◆ **Your task**: All entries are to be copied verbatim, while the pictures stay out.

· · · · ·

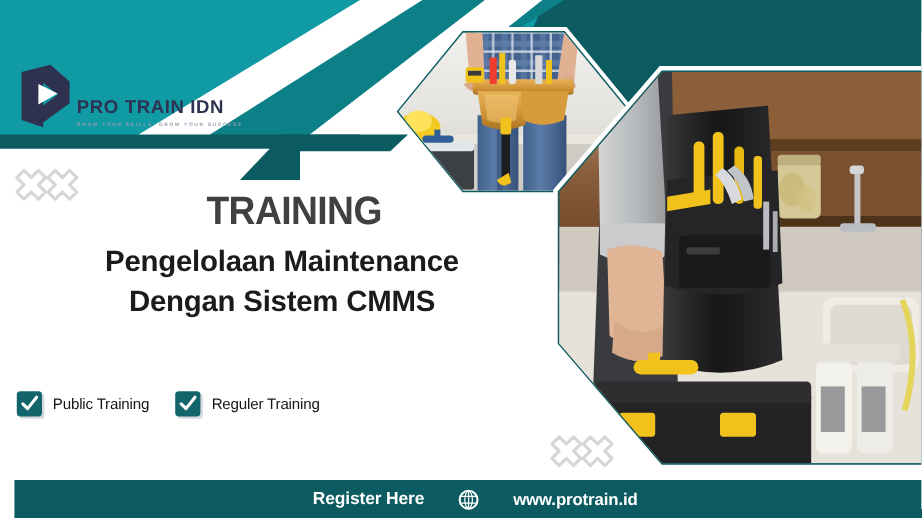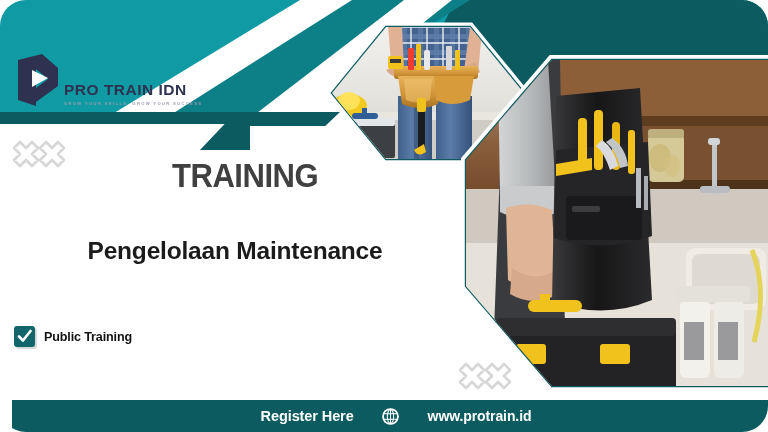"PRO TRAIN IDN" .stage { border-radius: 26px -> none }
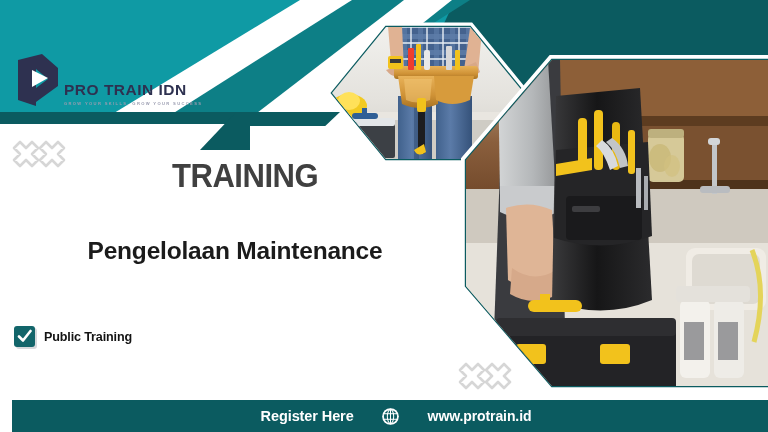"Pengelolaan Maintenance" .subtitle { margin-top: 32px -> none }
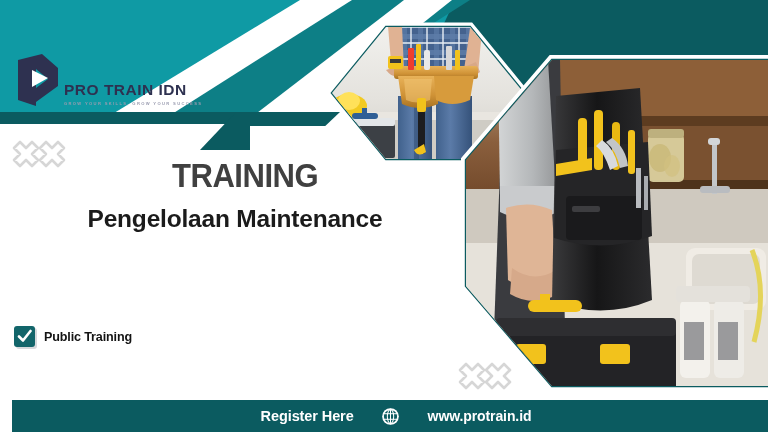"Dengan Sistem CMMS" span.l2 { html: none -> <span>Dengan Sistem CMMS</span> }
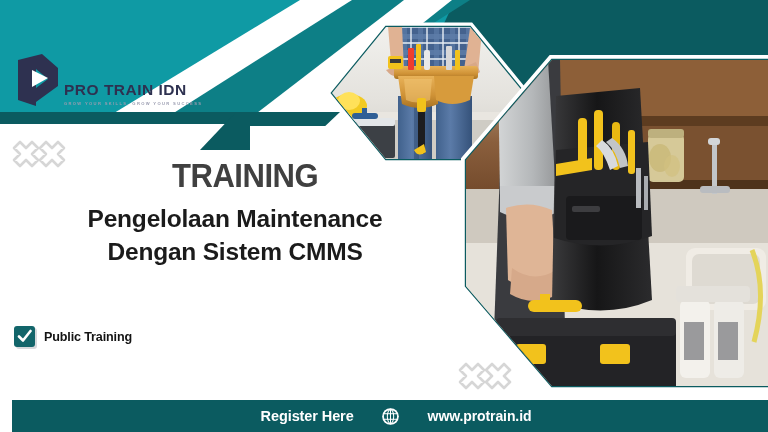"Public Training" .check-label { font-weight: bold -> normal }
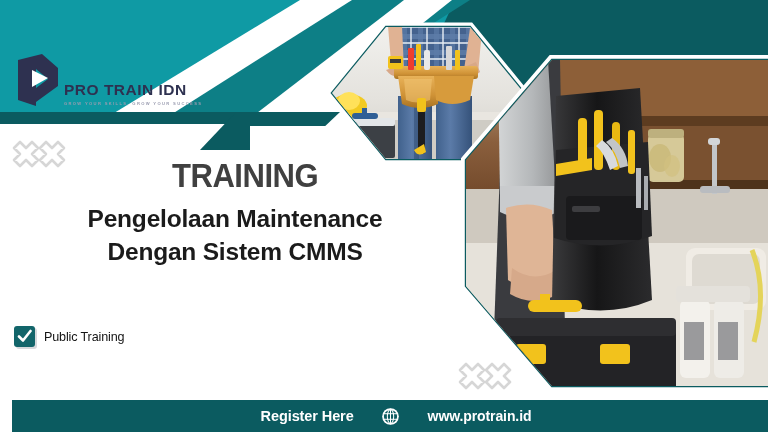"Reguler Training" div.check-item { html: none -> <div> <span> <svg> <path></path> </svg> </span> <span>Reguler Training</span> </div> }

· · · · ·

◆ **Result of this exercise**:
"PRO TRAIN IDN" .stage { border-radius: 26px -> none }
"Pengelolaan Maintenance" .subtitle { margin-top: 32px -> none }
"Dengan Sistem CMMS" span.l2 { html: none -> <span>Dengan Sistem CMMS</span> }
"Public Training" .check-label { font-weight: bold -> normal }
"Reguler Training" div.check-item { html: none -> <div> <span> <svg> <path></path> </svg> </span> <span>Reguler Training</span> </div> }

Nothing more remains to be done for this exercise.